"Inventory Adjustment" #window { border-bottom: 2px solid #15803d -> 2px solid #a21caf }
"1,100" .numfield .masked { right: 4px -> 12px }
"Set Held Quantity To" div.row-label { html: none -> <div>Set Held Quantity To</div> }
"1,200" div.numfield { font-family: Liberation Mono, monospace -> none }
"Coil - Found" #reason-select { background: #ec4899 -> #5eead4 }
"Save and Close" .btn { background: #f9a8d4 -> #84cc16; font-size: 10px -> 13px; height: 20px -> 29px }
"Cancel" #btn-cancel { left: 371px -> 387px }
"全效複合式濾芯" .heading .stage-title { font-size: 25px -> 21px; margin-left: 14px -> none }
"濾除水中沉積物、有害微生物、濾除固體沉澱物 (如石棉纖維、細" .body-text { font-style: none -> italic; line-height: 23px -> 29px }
--*--
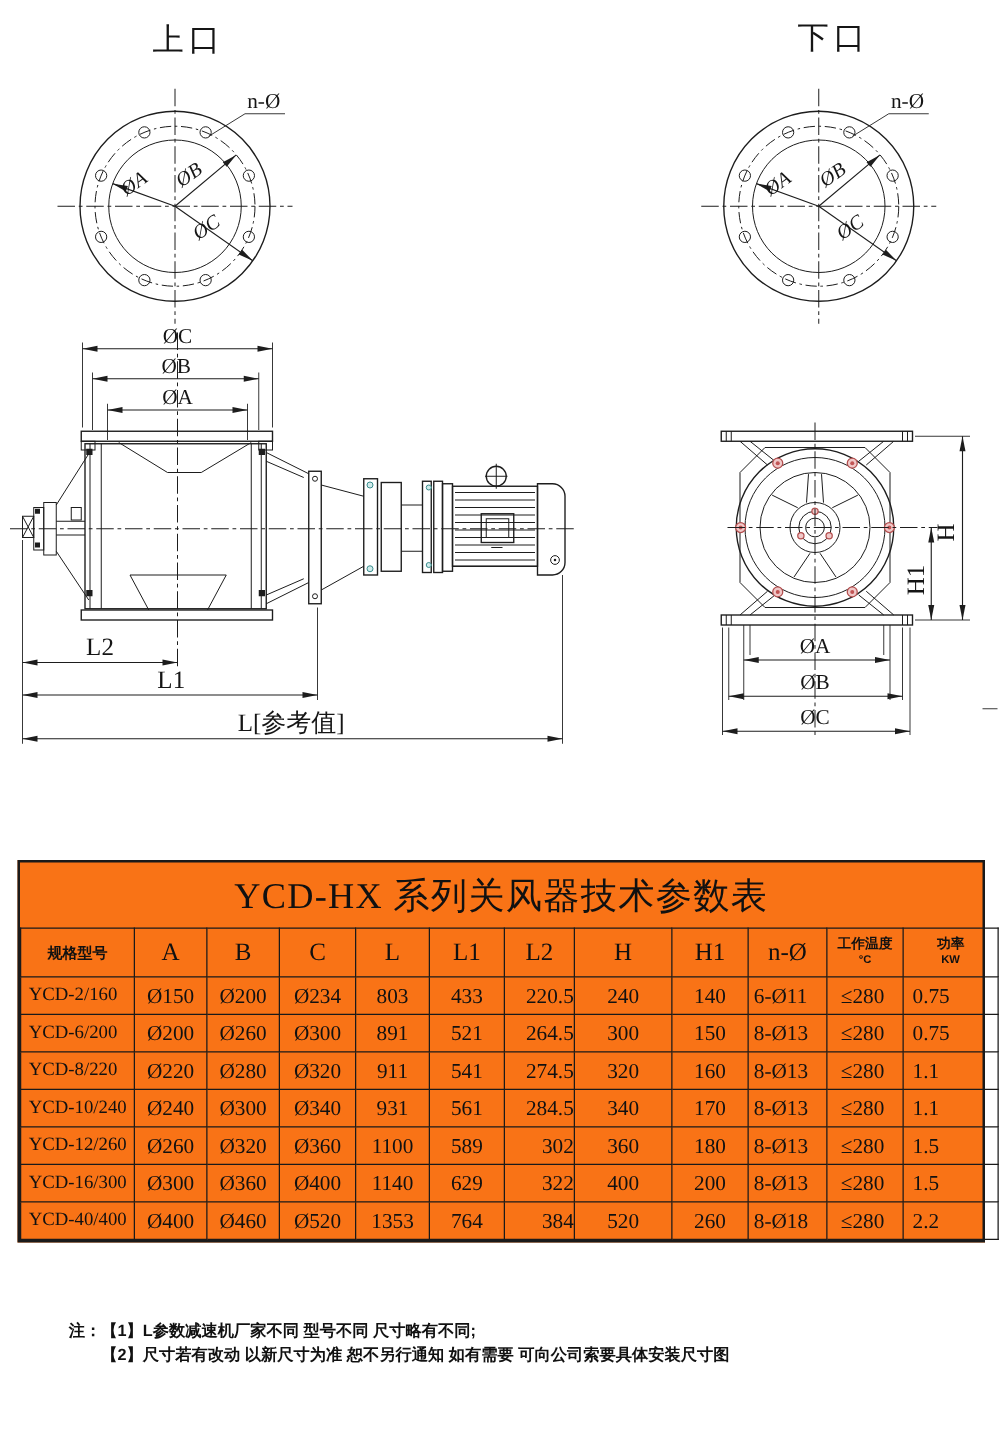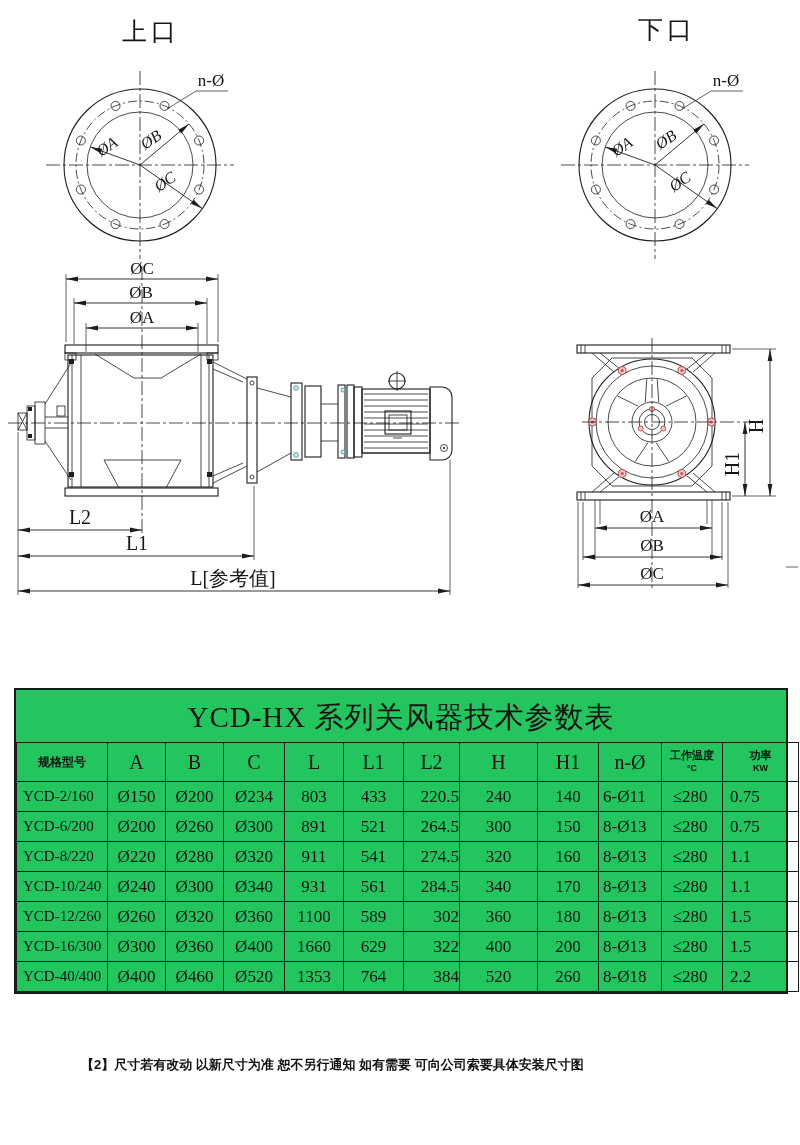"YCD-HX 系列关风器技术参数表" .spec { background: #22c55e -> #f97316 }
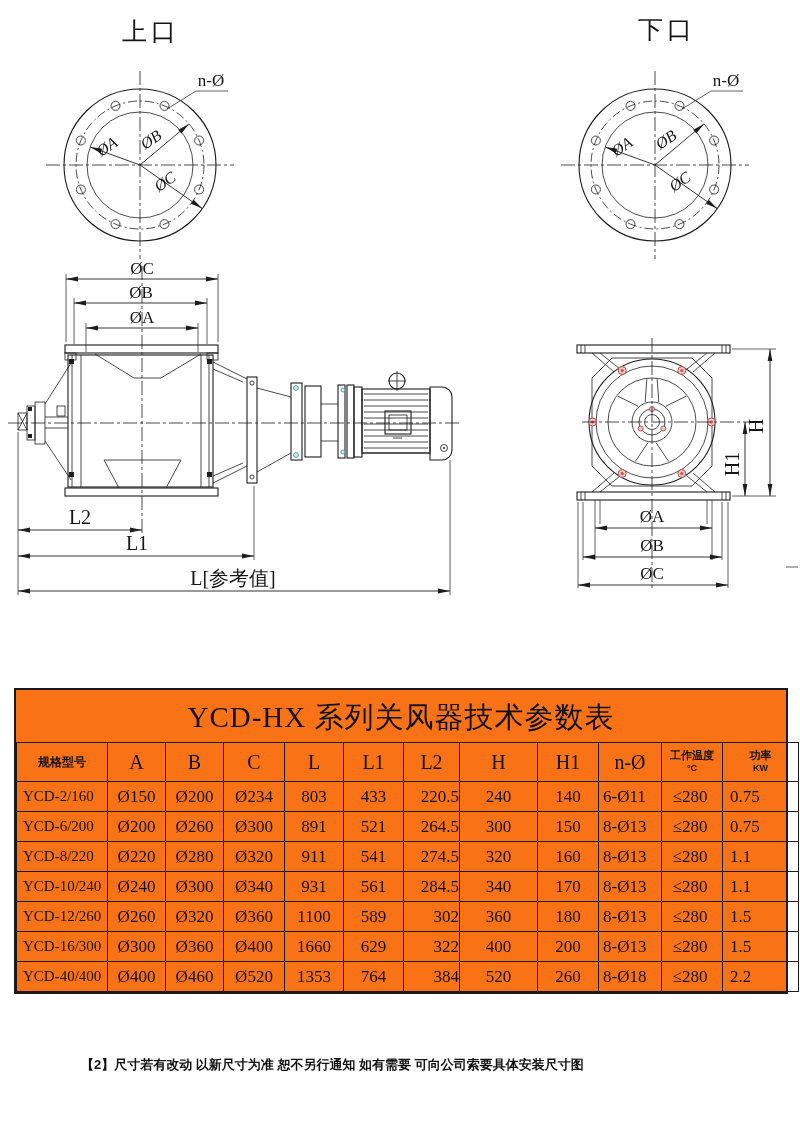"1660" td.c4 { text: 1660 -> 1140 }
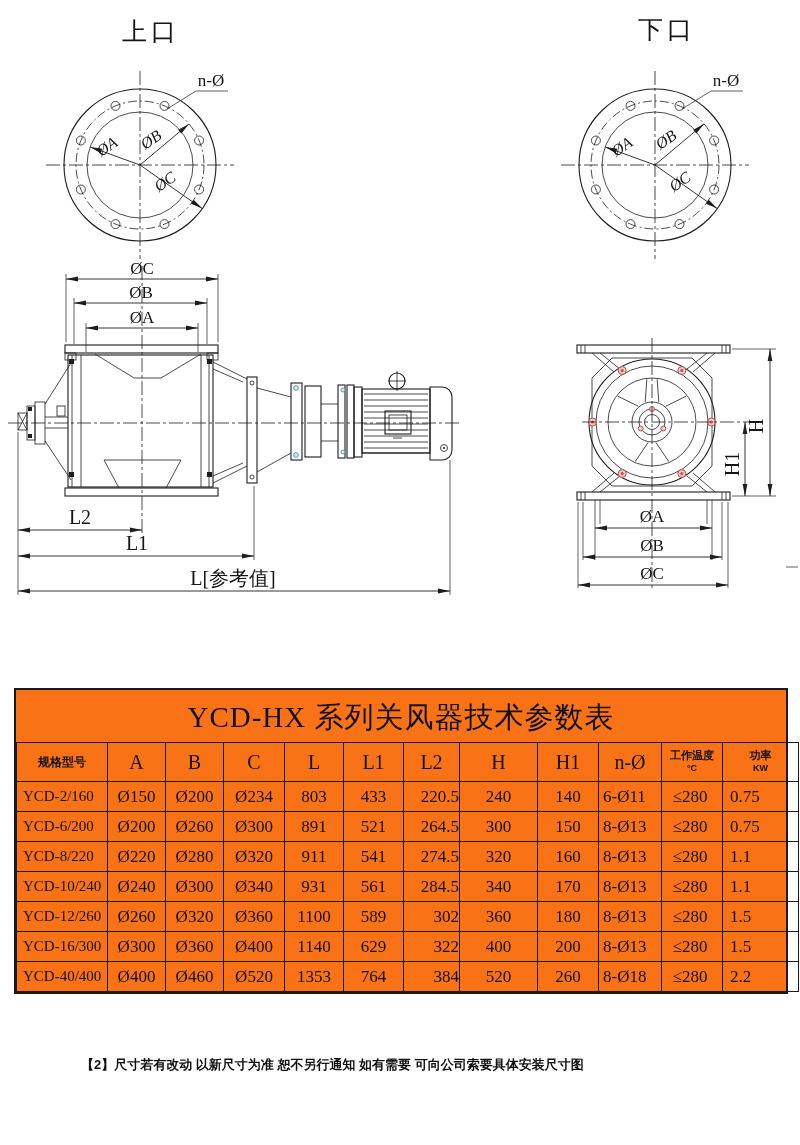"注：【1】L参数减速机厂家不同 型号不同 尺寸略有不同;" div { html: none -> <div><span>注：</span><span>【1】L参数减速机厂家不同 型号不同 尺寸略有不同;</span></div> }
--*--
ACTIVITY
Beginning with the line holding "border-bottom: 2px solid" and ending with the line holding "left: 371px ->", write out the stretch of material above exactly; add no further lines.

RESULT OF THE EXERCISE
"Inventory Adjustment" #window { border-bottom: 2px solid #15803d -> 2px solid #a21caf }
"1,100" .numfield .masked { right: 4px -> 12px }
"Set Held Quantity To" div.row-label { html: none -> <div>Set Held Quantity To</div> }
"1,200" div.numfield { font-family: Liberation Mono, monospace -> none }
"Coil - Found" #reason-select { background: #ec4899 -> #5eead4 }
"Save and Close" .btn { background: #f9a8d4 -> #84cc16; font-size: 10px -> 13px; height: 20px -> 29px }
"Cancel" #btn-cancel { left: 371px -> 387px }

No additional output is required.